それにしても、整形とは! いきなりすぎていまだに心と頭の整理がつきません。娘が言うには、これまでもタルミをとったりおでこを膨らませたりするプチ整形はやっていたとのこと。それくらいであれば私たちに気づかれないにしても(実際、まったく気づきませんでした)目を二重にしたら絶対にバレると思ったとのこと。
娘は夫に似た一重まぶたで、子どもの頃からとてもコンプレックスに感じていたようです。中学生の頃からアイプチをしたり、一重まぶたの芸能人を真似したメイクをしてみたり、色々工夫をしていました。「でも、もうこれ以上目のことで悩みたくないの」と言っています。
整形なんて、まったく理解できません。30歳にもなって顔を変えるなんて周囲がどう思うでしょう。良い大人なのに顔のことばかり考えているようで恥ずかしい。これからお付き合いする人には言うの? 結婚して子供が出来たらどうするの?
夫も私も「絶対反対。整形なんてやめなさい」と強く言いました。母は、「そんなに嫌で辛いなら、仕方ないかもね」と意外と理解を示しています。娘は、「自分で考えて決めたことだから」と言って、それ以上の会話は拒否。ずっと電話したりメッセージを送ったりしていますが、答えてくれません。
人のコンプレックスは聖域
30代の娘さんの「整形します」宣言……。まったく心の準備なく聞いてしまったら、動揺してしまうのも無理ないと思います。ユリコさんからすれば、「どうして? そのままでいいのに!」ともどかしい気持ちになりますよね。
そんなことしなくていい!」と止めたくなる気持ちはよく分かります。リフトしたりヒアルロン酸を注入したりといった施術が徐々に一般的になってきて、いわゆる「整形手術」に対する世間の抵抗感も少しずつ薄れてきたのかなとは思いますが、普段そういった方面にアンテナをはっていない人からすると、まだびっくりしてしまいますよね。

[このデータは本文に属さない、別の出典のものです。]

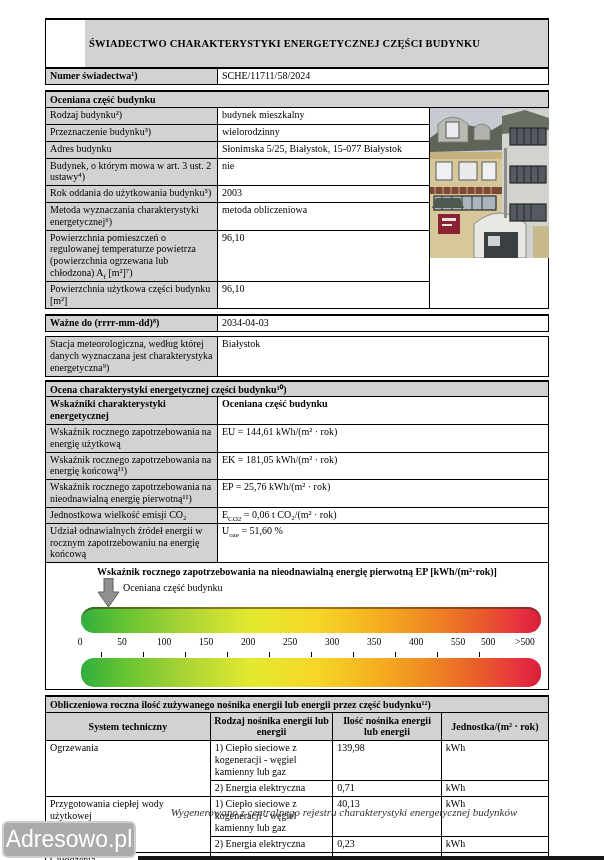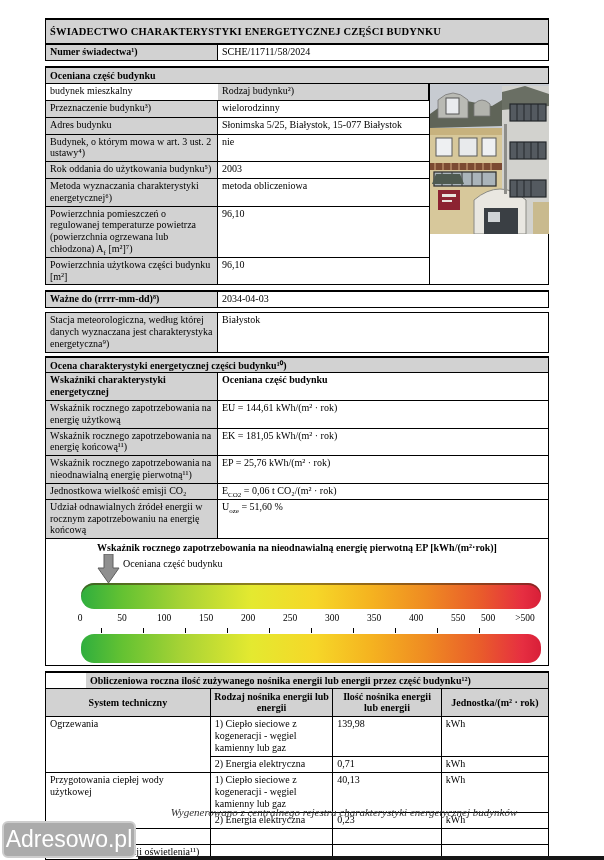--- a/index.html
+++ b/index.html
@@ -2,22 +2,22 @@
 <html><head>
 <meta charset="utf-8">
 <style>
   html,body{margin:0;padding:0;background:#ffffff;}
   .page{position:relative;width:604px;height:860px;background:#ffffff;overflow:hidden;
         font-family:"Liberation Serif",serif;font-size:10px;color:#000;}
   .doc{position:absolute;left:45px;top:18px;width:504px;}
   .blk{border:1px solid #000;border-top-width:2px;margin-top:5px;box-sizing:border-box;background:#fff;}
   .blk.first{margin-top:0;}
   .sechead{background:#d2d2d2;font-weight:bold;padding:2px 4px 1px 4px;line-height:1.15;border-bottom:1px solid #000;}
-  .sechead.nb{border-bottom:none;margin-left:40px;}
-  .titlebar{background:#d2d2d2;font-weight:bold;font-size:10.5px;padding:6px 4px;letter-spacing:.2px;}
+  .sechead.nb{border-bottom:none;}
+  .titlebar{background:#d2d2d2;font-weight:bold;font-size:10.5px;padding:18px 4px;letter-spacing:.2px;margin-left:39px;}
   .r2{display:grid;grid-template-columns:172px 1fr;}
   .r2 + .r2{border-top:1px solid #000;}
   .cell{padding:1px 4px 2px 4px;line-height:1.18;box-sizing:border-box;}
   .lbl{background:#d2d2d2;border-right:1px solid #000;}
   .val{background:#fff;}
   .bold{font-weight:bold;}
   
   .bwrap{display:flex;}
   .brows{flex:1;min-width:0;}
   .photocell{width:119px;border-left:1px solid #000;background:#fff;box-sizing:border-box;}
@@ -73,22 +73,22 @@
         <div class="cell lbl bold h15">Numer świadectwa¹)</div>
         <div class="cell val h15">SCHE/11711/58/2024</div>
       </div>
     </div>
 
     <div class="blk">
       <div class="sechead">Oceniana część budynku</div>
       <div class="bwrap">
         <div class="brows">
           <div class="r2">
+            <div class="cell lbl h16">Rodzaj budynku²)</div>
             <div class="cell val h16">budynek mieszkalny</div>
-            <div class="cell lbl h16">Rodzaj budynku²)</div>
           </div>
           <div class="r2">
             <div class="cell lbl h16">Przeznaczenie budynku³)</div>
             <div class="cell val h16">wielorodzinny</div>
           </div>
           <div class="r2">
             <div class="cell lbl h16">Adres budynku</div>
             <div class="cell val h16">Słonimska 5/25, Białystok, 15-077 Białystok</div>
           </div>
           <div class="r2">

一方で、人が抱えるコンプレックスというのは、それを抱えてきた年月が長ければ長いほど、その人を縛り、苦しめるものなのだと思います。ひょっとするとユリコさんの娘さんも、コンプレックスが原因で辛い思いや悲しい思いをしたのかもしれません。
「30歳にもなって顔を変えるなんて」とのことですが、もしかすると逆なのかも。
気にしないようにしたり、メイクでカバーしようとしたり……何年もずっとコンプレックスと戦ってきてやっとたどり着いたのが、今回の決断なのではないでしょうか。
コンプレックスは、その人の「聖域」のようなもの。たとえ家族とはいえ、それを一方的に否定してしまうのは、避けた方が良いように思います。